Hyperion Cluster: Using SGE

The first step to taking advantage of the Hyperion cluster is understanding how to submit jobs to the cluster using SGE. It may be helpful to read the man pages for these commands:

  • qsub
  • qalter
  • qresub

All of the SGE man pages should be in your MANPATH by default, so you can access all of them using the 'man' command.

Job submission scripts are nothing more than shell scripts that can have some additional "comment" lines added that specify options for SGE. For example, this simple BASH shell script can be a job submission script:

#!/bin/bash

myname=$(hostname)
echo "Hello, World! from ${myname}"
sleep 30

The "sleep 30" line is there just to keep this short script to run a little longer for demonstration purposes. This script can how be submitted to sge using the qsub command:

$ qsub bash_hello.sh 
Your job 2302 ("bash_hello") has been submitted

In the in above output, the "2302" is the job-ID, and the string in parenthesis ("bash_hello") is the job name. Once the job is submitted, you can check the status of it using the qstat command:

$ qstat
job-ID  prior   name       user         state submit/start at     queue                          slots ja-task-ID 
-----------------------------------------------------------------------------------------------------------------
   2302 0.55500 bash_hello prentice     r     02/12/2009 11:23:09 all.q@node59.hyperion                1  

The "r" in the state column means the job is running. You may also see "qw", which means the job is queued and waiting to run. By default, SGE runs the job in your home directory and writes the standard output and standard error of jobs to files in your home directory. It also names the job with the name of the submission script by default. The output files are of the format <jobname>.o<jobid> and <jobname>.e<jobid>. The "o" file is for standard output, and the "e" file is for standard error:

$ ls -l ~/bash_hello*
-rw-r--r-- 1 prentice admin    0 Feb 12 11:34 /home/prentice/bash_hello.sh.e2302
-rw-r--r-- 1 prentice admin   33 Feb 12 11:35 /home/prentice/bash_hello.sh.o2302

$ more ~/bash_hello.sh.o2302 
Hello, World! from node64.hyperion

Notice that the standard error file, bash_hello.sh.e2302 has a size of 0. That's good - that means there were no errors running this job.
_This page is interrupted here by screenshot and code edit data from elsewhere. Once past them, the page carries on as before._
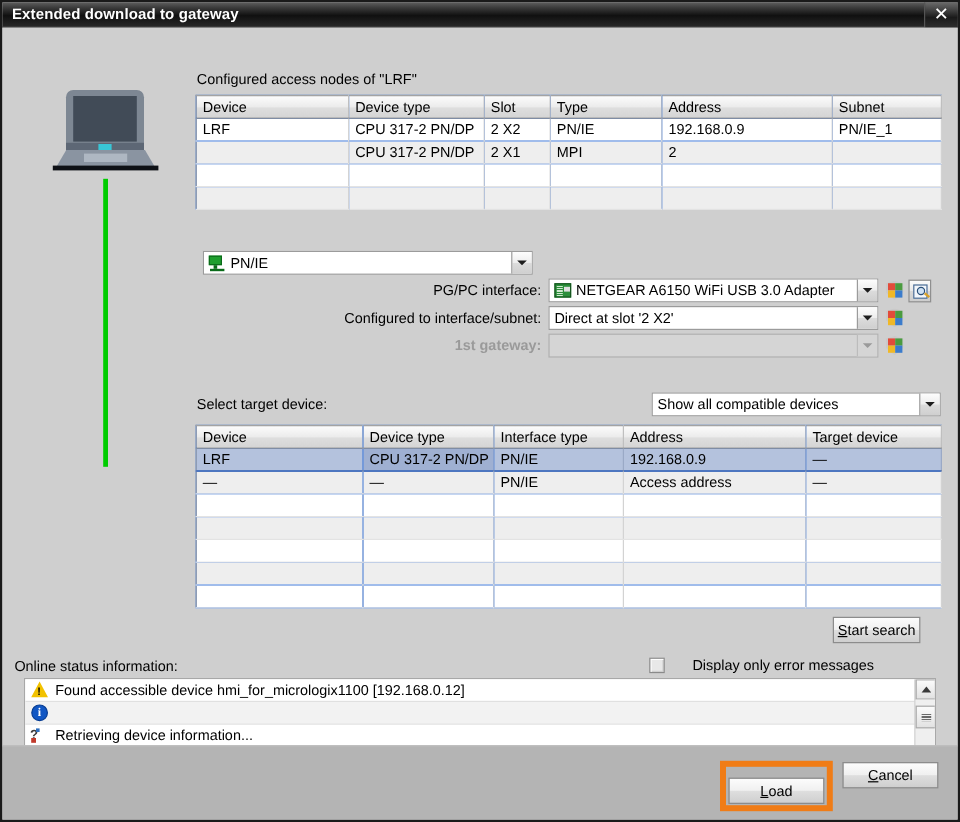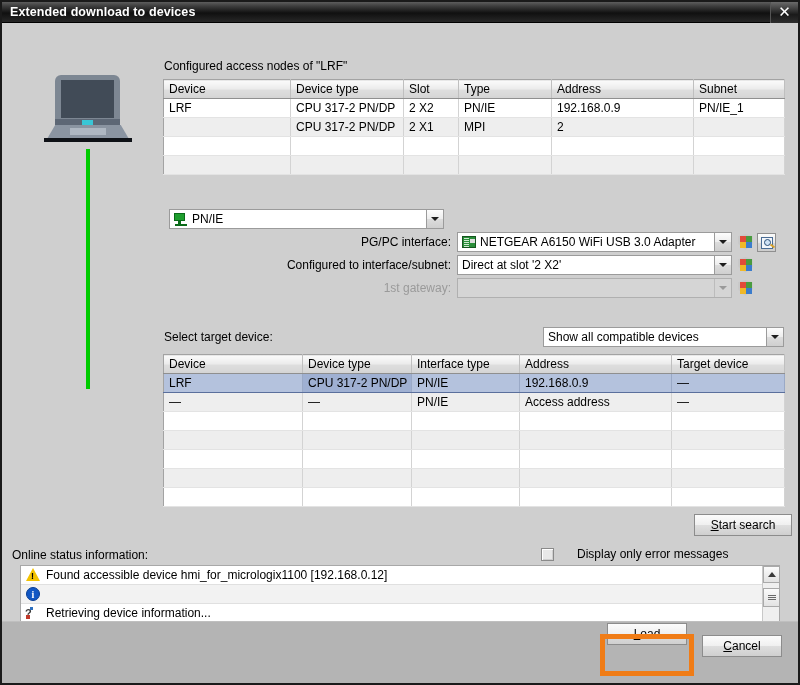--- a/index.html
+++ b/index.html
@@ -475,7 +475,7 @@
 <div class="dialog">
 
   <div class="titlebar">
-    <div class="titlebar-text">Extended download to devices</div>
+    <div class="titlebar-text">Extended download to gateway</div>
     <div class="close-btn">
       <span class="close-x">✕</span>
     </div>

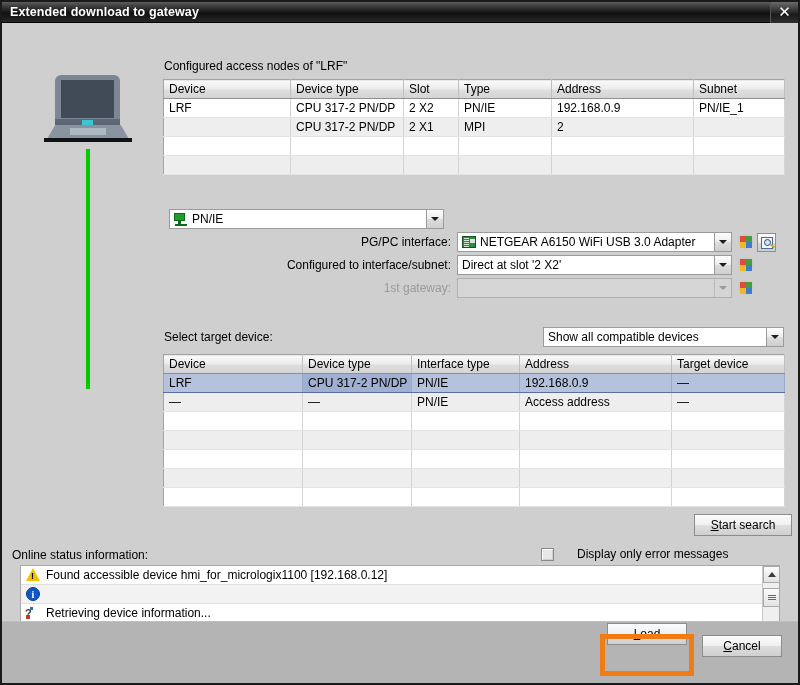--- a/index.html
+++ b/index.html
@@ -610,7 +610,7 @@
     </div>
 
     <div class="form-row" style="left:161px; top:255px; width:640px;">
-      <div class="form-label disabled" style="width:288px;">1st gateway:</div>
+      <div class="form-label disabled" style="width:288px;font-weight:bold;">1st gateway:</div>
       <div class="combo disabled" style="width:275px; margin-left:6px;">
         <span class="combo-text"></span>
         <span class="arrow-btn">

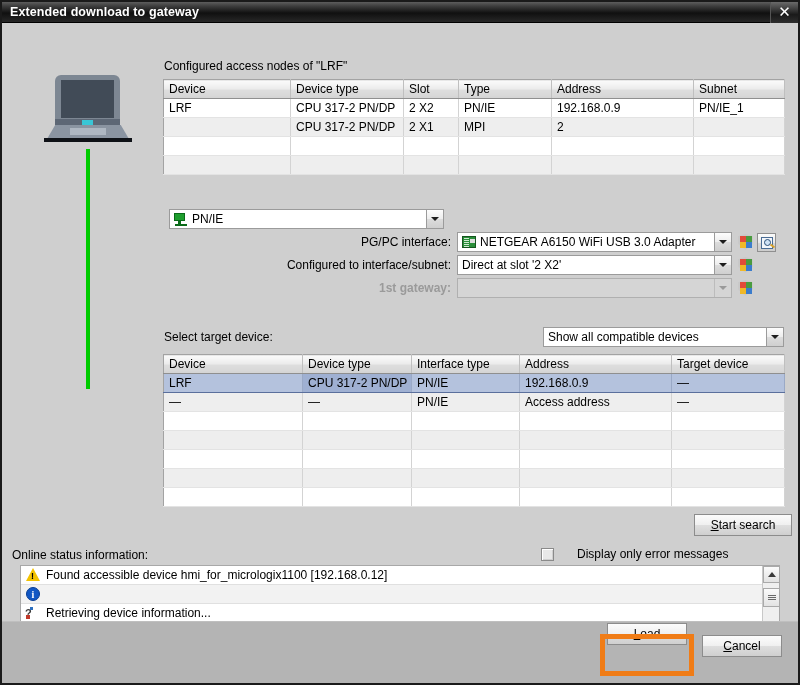--- a/index.html
+++ b/index.html
@@ -705,7 +705,7 @@
       </tbody>
     </table>
 
-    <div class="btn" style="position:absolute; left:692px; top:491px; width:98px;">
+    <div class="btn" style="position:absolute; left:692px; top:491px; width:73px;">
       <span><u>S</u><span>tart search</span></span>
     </div>
 

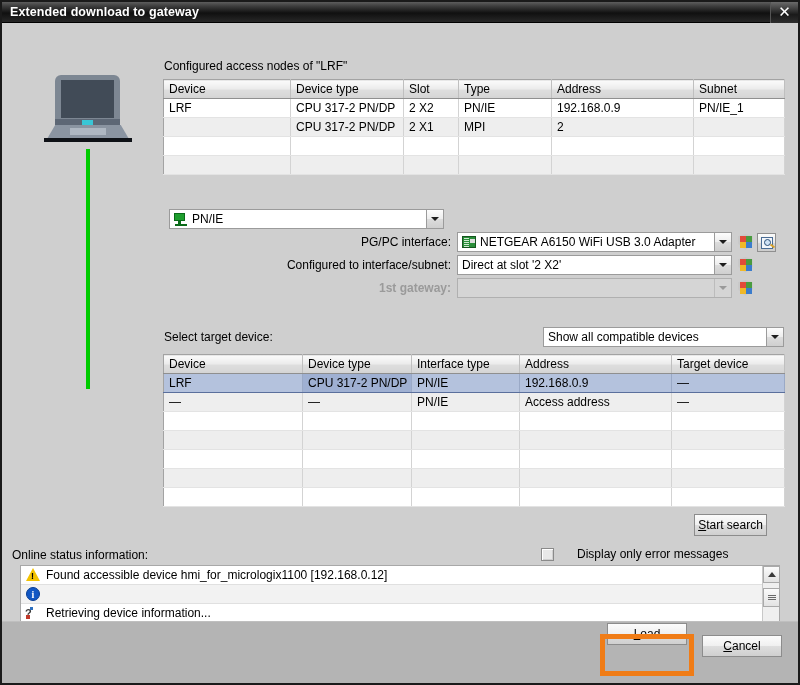--- a/index.html
+++ b/index.html
@@ -767,7 +767,7 @@
   </div>
 
   <div class="footer">
-    <div class="btn" style="position:absolute; left:605px; top:1px; width:80px;">
+    <div class="btn" style="position:absolute; left:605px; top:26px; width:80px;">
       <span><u>L</u><span>oad</span></span>
     </div>
     <div class="btn" style="position:absolute; left:700px; top:13px; width:80px;">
Normally, it's more convenient to have the program run in the directory you submit it from, so that it will put it's output files in that same directory. This is also desirable for programs that read/write data from/to files so you can have all the input and output files in the same directory. You can specify this behavior with the -cwd switch to qsub (see the qsub man page for a full list of all the qsub options):

$ pwd
/home/prentice/bash_hello

$ qsub -cwd bash_hello.sh 
Your job 2304 ("bash_hello.sh") has been submitted

$ ls -l 
total 4
-rw------- 1 prentice admin 77 Feb 12 11:31 bash_hello.sh
-rw-r--r-- 1 prentice admin  0 Feb 12 11:43 bash_hello.sh.e2304
-rw-r--r-- 1 prentice admin 33 Feb 12 11:44 bash_hello.sh.o2304

Instead of remembering to use the -cwd switch everytime you submit a job with qsub, you can add the switch to your submission script by putting it on a line prefixed with a "#$":

#!/bin/bash

#$ -cwd

myname=$(hostname)
echo "Hello, World! from ${myname}"
sleep 30

You can add any switch to qsub to your submission script this way. If you've already used PBS, this syntax for a job submission script is very similar to that of PBS. The only real difference is that the special comment string for specifying options to the qsub command within a submit script is "#$" instead of "#PBS". You can also change this prefix string with the -C option to qsub ('qsub -C ...'). This is handy if you already have submission scripts for Torque/PBS, provided that you are not using switches unique to Torque/PBS. For example, here is a more complicated submission script to run an MPI job:

#!/bin/bash
#$ -N xhpl
#$ -pe orte 512
#$ -cwd
#$ -V
#$ -l h_rt=00:10:00

MPI=/usr/local/openmpi/gcc/x86_64
PATH=${MPI}/bin:${PATH}
LD_LIBRARY_PATH=${MPI}/lib
mpirun ./xhpl

The -N, and -V switches are identical to those in Torque/PBS. -pe and -cwd are options unique to SGE. The -pe option specifies the parallel environment. In this example, the parallel environment is 'orte', which is the parallel environment for Open MPI (ORTE = Open MPI RunTime Environment). (For more information on Open MPI, see the next section). In order to run parallel jobs, you MUST specify the parallel environment you wish to use.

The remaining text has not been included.